Christmas in October?

     An arbitrator recently awarded $1.1 million to a secretary employed on the executive floor of Larry Flynt Productions.  $750,000 of the award was in punitive damages.  The claim was that the secretary was victimized by a sexually hostile working environment because Flynt would sometimes be entertained by prostitutes in his office.  The secretary claimed to be offended by the loud sexual noises which would emanate from the office, having to relocate business meetings to avoid the embarrassment, having to participate in stalling Flynt's wife if she visited while the nasty business was being transacted and finally having to go to petty cash to get money to pay for the prostitutes. 

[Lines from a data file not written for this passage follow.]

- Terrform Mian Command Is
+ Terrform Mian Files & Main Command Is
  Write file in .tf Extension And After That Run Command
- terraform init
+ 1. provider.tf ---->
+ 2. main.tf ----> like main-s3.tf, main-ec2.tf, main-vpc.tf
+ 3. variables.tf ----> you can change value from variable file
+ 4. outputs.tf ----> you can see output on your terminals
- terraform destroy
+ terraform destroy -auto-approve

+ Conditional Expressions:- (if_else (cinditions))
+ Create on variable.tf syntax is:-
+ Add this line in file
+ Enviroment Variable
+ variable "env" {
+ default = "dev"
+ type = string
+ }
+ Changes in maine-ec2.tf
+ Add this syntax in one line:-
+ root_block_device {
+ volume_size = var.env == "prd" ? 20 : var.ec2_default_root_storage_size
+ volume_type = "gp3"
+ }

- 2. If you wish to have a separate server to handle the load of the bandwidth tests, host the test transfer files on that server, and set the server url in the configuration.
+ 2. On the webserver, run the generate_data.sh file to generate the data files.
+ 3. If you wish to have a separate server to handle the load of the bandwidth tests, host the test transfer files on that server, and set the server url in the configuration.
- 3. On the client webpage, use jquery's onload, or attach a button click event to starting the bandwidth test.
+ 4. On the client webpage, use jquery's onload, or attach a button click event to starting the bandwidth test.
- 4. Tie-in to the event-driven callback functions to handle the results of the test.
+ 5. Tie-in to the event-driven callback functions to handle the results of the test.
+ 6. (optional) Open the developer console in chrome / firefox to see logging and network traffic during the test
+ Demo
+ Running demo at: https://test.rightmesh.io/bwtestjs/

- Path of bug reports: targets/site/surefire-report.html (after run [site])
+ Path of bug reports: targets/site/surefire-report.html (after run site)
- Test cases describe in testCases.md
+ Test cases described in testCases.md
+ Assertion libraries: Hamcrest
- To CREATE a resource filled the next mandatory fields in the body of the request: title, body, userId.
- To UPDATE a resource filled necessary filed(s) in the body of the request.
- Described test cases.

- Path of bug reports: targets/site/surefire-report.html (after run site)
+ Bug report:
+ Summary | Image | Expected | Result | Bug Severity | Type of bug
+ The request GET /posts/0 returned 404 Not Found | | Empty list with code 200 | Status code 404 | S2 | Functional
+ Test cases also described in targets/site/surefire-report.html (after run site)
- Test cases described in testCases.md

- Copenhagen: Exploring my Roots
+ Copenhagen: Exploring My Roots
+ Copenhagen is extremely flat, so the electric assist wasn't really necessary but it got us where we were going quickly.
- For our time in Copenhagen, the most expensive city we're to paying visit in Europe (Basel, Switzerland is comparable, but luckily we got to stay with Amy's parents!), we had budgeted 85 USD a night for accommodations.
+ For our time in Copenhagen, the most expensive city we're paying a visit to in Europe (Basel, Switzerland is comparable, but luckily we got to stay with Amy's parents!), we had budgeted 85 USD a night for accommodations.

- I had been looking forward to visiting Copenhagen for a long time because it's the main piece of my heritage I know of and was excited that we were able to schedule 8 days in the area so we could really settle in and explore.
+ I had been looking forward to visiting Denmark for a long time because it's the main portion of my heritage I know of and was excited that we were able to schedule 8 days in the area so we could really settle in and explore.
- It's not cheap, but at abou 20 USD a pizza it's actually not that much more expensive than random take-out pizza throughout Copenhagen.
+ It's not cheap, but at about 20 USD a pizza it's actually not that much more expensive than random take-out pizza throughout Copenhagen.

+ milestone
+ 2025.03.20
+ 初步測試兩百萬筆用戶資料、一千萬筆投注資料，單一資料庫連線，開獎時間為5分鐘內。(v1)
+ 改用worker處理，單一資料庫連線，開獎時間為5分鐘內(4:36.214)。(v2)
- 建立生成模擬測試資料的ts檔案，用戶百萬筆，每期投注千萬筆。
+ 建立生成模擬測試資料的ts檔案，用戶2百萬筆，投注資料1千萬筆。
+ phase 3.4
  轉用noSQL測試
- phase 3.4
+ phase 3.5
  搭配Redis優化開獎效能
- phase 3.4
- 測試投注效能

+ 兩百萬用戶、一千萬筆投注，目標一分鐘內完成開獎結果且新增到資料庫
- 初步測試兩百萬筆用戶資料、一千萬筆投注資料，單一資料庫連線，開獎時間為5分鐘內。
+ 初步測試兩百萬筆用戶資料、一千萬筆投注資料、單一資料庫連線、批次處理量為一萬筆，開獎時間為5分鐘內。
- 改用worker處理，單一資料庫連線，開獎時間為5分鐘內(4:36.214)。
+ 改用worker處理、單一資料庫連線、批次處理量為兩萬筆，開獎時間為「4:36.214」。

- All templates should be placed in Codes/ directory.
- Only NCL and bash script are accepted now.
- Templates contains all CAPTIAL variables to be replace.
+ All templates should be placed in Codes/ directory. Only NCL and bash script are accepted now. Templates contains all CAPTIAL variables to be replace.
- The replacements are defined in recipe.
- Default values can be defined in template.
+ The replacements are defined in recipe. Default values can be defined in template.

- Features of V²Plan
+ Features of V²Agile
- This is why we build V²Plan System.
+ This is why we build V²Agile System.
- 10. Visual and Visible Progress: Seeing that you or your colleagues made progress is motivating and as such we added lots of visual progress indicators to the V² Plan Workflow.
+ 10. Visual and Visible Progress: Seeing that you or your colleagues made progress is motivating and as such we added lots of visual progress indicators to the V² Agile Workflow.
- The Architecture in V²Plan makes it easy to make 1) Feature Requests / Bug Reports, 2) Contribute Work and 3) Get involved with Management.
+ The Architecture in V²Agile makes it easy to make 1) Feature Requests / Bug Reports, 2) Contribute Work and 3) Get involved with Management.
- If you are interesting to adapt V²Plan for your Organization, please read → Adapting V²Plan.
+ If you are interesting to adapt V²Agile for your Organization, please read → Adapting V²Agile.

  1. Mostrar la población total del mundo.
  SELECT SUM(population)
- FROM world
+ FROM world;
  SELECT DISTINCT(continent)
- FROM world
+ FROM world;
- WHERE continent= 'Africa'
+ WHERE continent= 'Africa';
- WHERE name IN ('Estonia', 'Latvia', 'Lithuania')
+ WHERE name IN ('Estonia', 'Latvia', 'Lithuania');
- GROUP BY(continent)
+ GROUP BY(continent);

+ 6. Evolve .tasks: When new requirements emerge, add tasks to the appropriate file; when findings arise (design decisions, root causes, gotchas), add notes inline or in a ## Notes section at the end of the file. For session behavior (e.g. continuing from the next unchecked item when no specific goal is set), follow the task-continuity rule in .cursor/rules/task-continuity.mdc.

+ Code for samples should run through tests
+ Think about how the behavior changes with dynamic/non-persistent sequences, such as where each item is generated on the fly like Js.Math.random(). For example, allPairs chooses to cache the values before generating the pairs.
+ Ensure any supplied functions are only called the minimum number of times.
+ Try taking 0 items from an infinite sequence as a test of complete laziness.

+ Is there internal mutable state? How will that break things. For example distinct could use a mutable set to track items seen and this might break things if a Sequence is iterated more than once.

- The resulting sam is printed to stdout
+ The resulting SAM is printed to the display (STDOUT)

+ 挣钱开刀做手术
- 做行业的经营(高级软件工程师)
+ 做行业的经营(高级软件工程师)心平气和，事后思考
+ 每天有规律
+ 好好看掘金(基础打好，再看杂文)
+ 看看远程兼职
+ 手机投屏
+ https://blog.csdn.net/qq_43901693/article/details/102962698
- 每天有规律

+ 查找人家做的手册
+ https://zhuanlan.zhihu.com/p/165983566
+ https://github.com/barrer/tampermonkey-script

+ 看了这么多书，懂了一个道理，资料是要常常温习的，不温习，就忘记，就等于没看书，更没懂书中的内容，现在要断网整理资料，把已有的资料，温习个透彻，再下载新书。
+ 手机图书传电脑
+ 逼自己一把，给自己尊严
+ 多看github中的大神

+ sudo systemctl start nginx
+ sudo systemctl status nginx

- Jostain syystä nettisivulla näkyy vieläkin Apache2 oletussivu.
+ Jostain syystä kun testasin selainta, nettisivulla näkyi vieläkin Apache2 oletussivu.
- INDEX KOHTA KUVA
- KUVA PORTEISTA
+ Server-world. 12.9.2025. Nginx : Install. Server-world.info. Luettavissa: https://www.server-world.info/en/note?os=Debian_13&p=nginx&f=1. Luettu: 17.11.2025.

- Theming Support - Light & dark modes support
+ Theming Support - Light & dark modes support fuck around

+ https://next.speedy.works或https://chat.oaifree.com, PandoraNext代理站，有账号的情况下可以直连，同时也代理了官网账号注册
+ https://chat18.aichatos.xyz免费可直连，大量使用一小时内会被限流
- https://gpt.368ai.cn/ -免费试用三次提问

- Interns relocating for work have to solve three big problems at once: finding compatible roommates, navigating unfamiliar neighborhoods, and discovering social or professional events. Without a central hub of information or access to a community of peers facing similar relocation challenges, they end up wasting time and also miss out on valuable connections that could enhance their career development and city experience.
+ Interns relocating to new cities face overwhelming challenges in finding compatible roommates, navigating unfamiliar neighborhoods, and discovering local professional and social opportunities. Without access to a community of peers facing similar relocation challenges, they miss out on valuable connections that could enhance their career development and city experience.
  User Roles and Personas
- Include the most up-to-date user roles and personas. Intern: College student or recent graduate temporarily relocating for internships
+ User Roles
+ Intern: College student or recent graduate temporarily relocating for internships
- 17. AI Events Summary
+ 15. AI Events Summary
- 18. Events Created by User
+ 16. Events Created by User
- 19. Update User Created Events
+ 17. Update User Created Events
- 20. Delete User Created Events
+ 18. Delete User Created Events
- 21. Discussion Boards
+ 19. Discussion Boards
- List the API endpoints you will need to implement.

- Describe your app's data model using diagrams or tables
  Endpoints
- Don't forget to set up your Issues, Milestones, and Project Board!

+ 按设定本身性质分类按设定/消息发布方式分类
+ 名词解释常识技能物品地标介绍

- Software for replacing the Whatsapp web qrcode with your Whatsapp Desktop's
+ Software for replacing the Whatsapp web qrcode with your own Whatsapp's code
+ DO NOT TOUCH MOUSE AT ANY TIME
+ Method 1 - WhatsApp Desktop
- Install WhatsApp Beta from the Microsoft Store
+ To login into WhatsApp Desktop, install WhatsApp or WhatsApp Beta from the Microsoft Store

     While the conduct is beyond the pale of reasonable, it is hard to see how it could legitimately be found to constitute sex discrimination or harassment.  Most reasonable people -- male, female, transgendered, gender identity disordered, confused or androgynous -- would likely find the behavior equally offensive.  None of the conduct was directed at the plaintiff, nor can it reasonably be argued that it would have made her workplace any more uncomfortable than that of male employees exposed to the same conditions.   Since Larry and his lawyers won on their motion to compel arbitration, they will likely be stuck with the award without any meaningful review of these issues.   
    In addition to a question of the efficacy of arbitration, the case raises other serious questions.  Would the arbitrator have found an environment that was discriminatory to women if the prostitutes had been male?  Should Flynt consider a counterclaim under disability law, claiming that having prostitutes in his office was a necessary accommodation to his mobility impairments, since unlike innumerable show biz luminaries he can't cruise the appropriate streets of L.A.?      
     My thanks to Bob Zielinski for this note.